Глафира Семеновна сидела, насупившись.

– И не нужно знать вам, – отвечала она сердито. – Слушайте и молчите. Я не понимаю, чего эта женщина навязывается с разговором! Нахалка какая-то. Чего глаза-то выпучил? ешь! – крикнула она на мужа. – Даже впился глазами.

– Ах, Боже мой! Да на то мне глаза во лбу врезаны.

– Чтоб впиваться ими? Врешь! Не впиваешься ты, однако, вон в того толстого немца, который разложился за столом с своей кружкой и трубкой, а впиваешься в бабенку-вертячку.

– Да ежели она как раз против меня сидит.

– Пожалуйста, молчи.

А красавица продолжала бормотать без умолку на ломаном французском языке и обращалась уж к Глафире Семеновне, щеголяя даже русскими словами вроде «Невский, извозчик, закуска, человек, кулебяка» и произнося их с особенным ударением на французско-итальянский лад.

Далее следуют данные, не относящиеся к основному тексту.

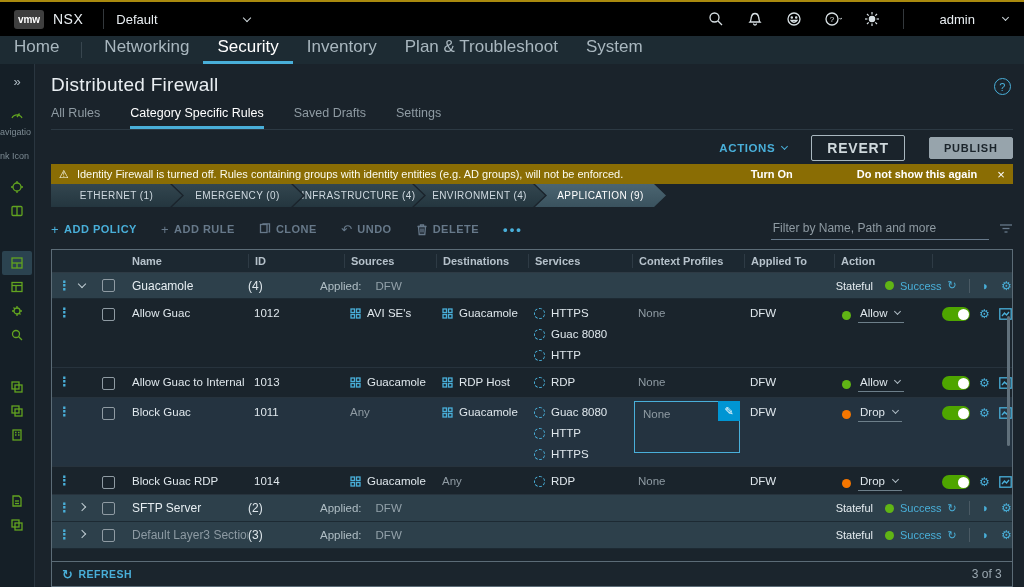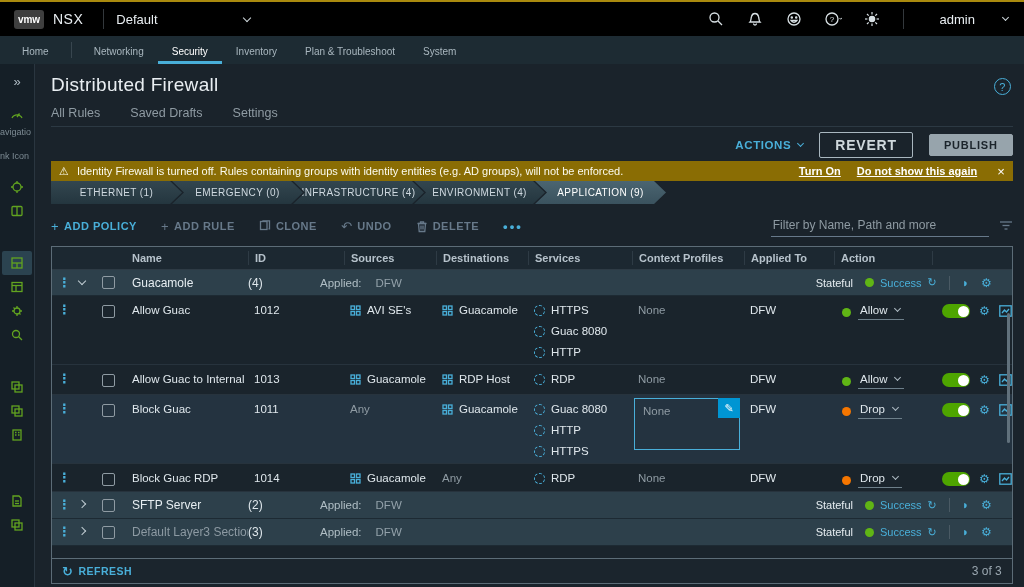--- a/index.html
+++ b/index.html
@@ -17,21 +17,21 @@
   .tb-divider { width:1px; height:20px; background:#33383c; margin-left:20px; }
   .scope { margin-left:12px; font-size:13px; display:flex; align-items:center; gap:86px; cursor:pointer; }
   .chev { display:inline-block; width:6px; height:6px; border-right:1.5px solid #cfd8dc; border-bottom:1.5px solid #cfd8dc; transform:rotate(45deg); margin-top:-3px; }
   .chev.small { width:5px; height:5px; }
   .tb-right { margin-left:auto; display:flex; align-items:center; gap:22px; padding-right:16px; }
   .tb-icon { width:17px; height:17px; display:flex; align-items:center; justify-content:center; cursor:pointer; }
   .tb-user { display:flex; align-items:center; gap:28px; font-size:13px; margin-left:14px; cursor:pointer; }
   .tb-divider2 { width:1px; height:20px; background:#33383c; }
 
   
-  .navbar { height:28px; background:#1d2b33; display:flex; align-items:flex-end; padding-left:8px; font-size:10px; color:#a9b7bf; }
+  .navbar { height:28px; background:#1d2b33; display:flex; align-items:flex-end; padding-left:0; font-size:17px; color:#a9b7bf; }
   .nav-item { padding:5px 14px 7px; cursor:pointer; }
   .nav-item.active { color:#fff; border-bottom:3px solid #49afd9; padding-bottom:4px; }
   .nav-sep { width:1px; height:16px; background:#38464f; margin:0 8px 6px; }
 
   
   .content { display:flex; height:523px; }
 
   
   .sidebar { width:36px; background:#151f27; border-right:1px solid #2a3640; display:flex; flex-direction:column; align-items:center; color:#8f9ba3; }
   .sb-expand { margin-top:10px; font-size:13px; cursor:pointer; color:#aebbc3; }
@@ -46,32 +46,32 @@
 
   
   .main { flex:1; background:#1a232b; position:relative; padding:0 14px 0 16px; }
   .page-title { font-size:19px; color:#e9eef2; font-weight:normal; padding-top:10px; letter-spacing:.3px; }
   .help-circle { position:absolute; right:16px; top:14px; width:17px; height:17px; border:1px solid #49afd9; border-radius:50%;
     color:#49afd9; font-size:11px; display:flex; align-items:center; justify-content:center; cursor:pointer; }
   .sub-tabs { display:flex; gap:30px; margin-top:10px; font-size:12.5px; color:#8f9ba3; border-bottom:1px solid #2c3943; }
   .sub-tab { padding-bottom:6px; cursor:pointer; }
   .sub-tab.active { color:#fff; border-bottom:3px solid #49afd9; }
 
-  .actions-row { display:flex; justify-content:flex-end; align-items:center; gap:16px; height:32px; margin-top:2px; }
+  .actions-row { display:flex; justify-content:flex-end; align-items:center; gap:24px; height:32px; margin-top:2px; }
   .actions-link { color:#49afd9; font-size:11.5px; font-weight:bold; letter-spacing:.6px; display:flex; align-items:center; gap:7px; cursor:pointer; }
   .actions-link .chev { border-color:#49afd9; }
   .btn-outline { background:transparent; border:1px solid #a9b7bf; color:#cfd8dc; font-size:14px; font-weight:bold;
     letter-spacing:.8px; padding:4px 15px; border-radius:2px; cursor:pointer; font-family:inherit; }
   .btn-filled { background:#97a4ac; border:1px solid #97a4ac; color:#1b242b; font-size:11px; font-weight:bold;
     letter-spacing:.8px; padding:4px 14px; border-radius:2px; cursor:pointer; font-family:inherit; }
 
   .banner { height:20px; background:#8a6d04; display:flex; align-items:center; font-size:11px; color:#fbfbef; padding:0 8px; }
   .banner .warn { margin-right:8px; font-size:11px; }
   .banner-links { margin-left:auto; display:flex; align-items:center; gap:16px; }
-  .banner-link { font-weight:bold; text-decoration:underline; cursor:pointer; color:#fff; }
+  .banner-link { font-weight:bold; cursor:pointer; color:#fff;margin-left:48px; }
   .banner-x { cursor:pointer; font-size:13px; margin-left:4px; color:#fff; }
 
   
   .cat-row { display:flex; margin-top:0; height:23px; }
   .cat-tab { width:131px; line-height:23px; text-align:center; font-size:10px; letter-spacing:.4px; color:#cfd9e0; cursor:pointer;
     background:linear-gradient(180deg,#33464f,#24363f);
     clip-path:polygon(0 0, calc(100% - 12px) 0, 100% 50%, calc(100% - 12px) 100%, 0 100%, 12px 50%);
     margin-left:-10px; filter:drop-shadow(-2px 0 0 #1a232b); }
   .cat-tab:first-child { margin-left:0; clip-path:polygon(0 0, calc(100% - 12px) 0, 100% 50%, calc(100% - 12px) 100%, 0 100%); }
   .cat-tab.active { background:linear-gradient(180deg,#4b6571,#3a525e); color:#fff; }
@@ -98,21 +98,21 @@
   .cbx { width:13px; height:13px; border:1px solid #8f9ba3; border-radius:2px; background:transparent; cursor:pointer; display:inline-block; }
 
   .row-policy { height:26px; background:#2d404b; border-bottom:1px solid #1d2a33; display:flex; align-items:center; color:#e6edf1; font-size:12px; }
   .rp-handle { width:38px; display:flex; align-items:center; gap:8px; padding-left:6px; }
   .rp-check { width:36px; display:flex; justify-content:center; }
   .rp-name { width:122px; padding-left:6px; white-space:nowrap; overflow:hidden; }
   .rp-name.dim { color:#8d9aa3; }
   .rp-count { width:50px; color:#dfe7ec; }
   .rp-applied { flex:1; padding-left:22px; color:#b0bec5; display:flex; gap:14px; font-size:11.5px; }
   .rp-applied .val { color:#93a1aa; }
-  .rp-right { display:flex; align-items:center; gap:12px; padding-right:20px; font-size:11px; }
+  .rp-right { display:flex; align-items:center; gap:12px; padding-right:0; font-size:11px; }
   .rp-stateful { color:#e6edf1; }
   .status-group { display:flex; align-items:center; gap:6px; color:#49afd9; cursor:pointer; }
   .dot { width:9px; height:9px; border-radius:50%; display:inline-block; }
   .dot.green { background:#60b515; }
   .dot.orange { background:#f57600; }
   .v-sep { width:1px; height:14px; background:#4a5a64; }
   .icon-blue { color:#49afd9; font-size:12px; cursor:pointer; }
 
   .row-rule { background:#1a242c; border-bottom:1px solid #27333d; color:#dfe7ec; font-size:11.5px; padding:8px 0 6px; align-items:start; }
   .row-rule.hl { background:#243340; }
@@ -319,20 +319,21 @@
         </svg>
     </span>
   </div>
 
   <div class="main">
     <h1 class="page-title">Distributed Firewall</h1>
     <div class="help-circle">?</div>
 
     <div class="sub-tabs">
       <div class="sub-tab">All Rules</div>
+      <div class="sub-tab active">Category Specific Rules</div>
       <div class="sub-tab">Saved Drafts</div>
       <div class="sub-tab">Settings</div>
     </div>
 
     <div class="actions-row">
       <div class="actions-link">
         <span>ACTIONS</span>
         <span class="chev small"></span>
       </div>
       <button class="btn-outline">REVERT</button>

– В Петербурге бывала, русские слова знает! – воскликнул Николай Иванович. – Наверное, артистка какая-нибудь. Итальянка? – спросил он красавицу.

– Oui, monsieur…

– Артист? Артистка?

Красавица кивнула головой.

– Глаша! Полно тебе дуться-то! Неловко. Видишь, она какая любезная… Спроси-ка ты лучше ее насчет папы и папского дворца. Может быть, нам наврали, что папу нельзя видеть, – обратился Николай Иванович к жене.

– Отстань, – послышался ответ.

Красавица между тем уже прямо спросила Глафиру Семеновну, говорит ли та по-французски.

– Нон, – угрюмо отрезала Глафира Семеновна, отрицательно покачав головой.

Красавица выразила сожаление и продолжала бормотать, относясь уж к мужчинам.

– Переведи хоть немножко, что она такое говорит, – упрашивал жену Николай Иванович.

– Ах, какой несносный! – воскликнула Глафира Семеновна и отвечала: – В душу влезает, хвалит русских, говорит, что очень любит их.

– Ну вот видите. Нас хвалят, а мы без всякого сочувствия, – сказал Конурин. – Вив тальянка! – воскликнул он вдруг и полез к красавице через стол чокаться стаканом красного вина.

Та в свою очередь протянула свой стакан.

– Шампанского бутылочку спросить, что ли? – прибавил Конурин, обращаясь к Николаю Ивановичу. – А то неловко с дамой красным вином чокаться. Растопим бутылку. Куда ни шло! Гарсон! Шампань! – крикнул он вдруг слуге, не дождавшись ответа.

– Иван Кондратьич, я положительно обо всем этом вашей жене отпишу, – сказала Конурину Глафира Семеновна.

– Об чем? Что я шампанское-то спрашиваю? Ах, Боже мой! Да отписывайте! Что тут такого? Не сквалыжничать поехали, а мамон набивать, и жена это знает.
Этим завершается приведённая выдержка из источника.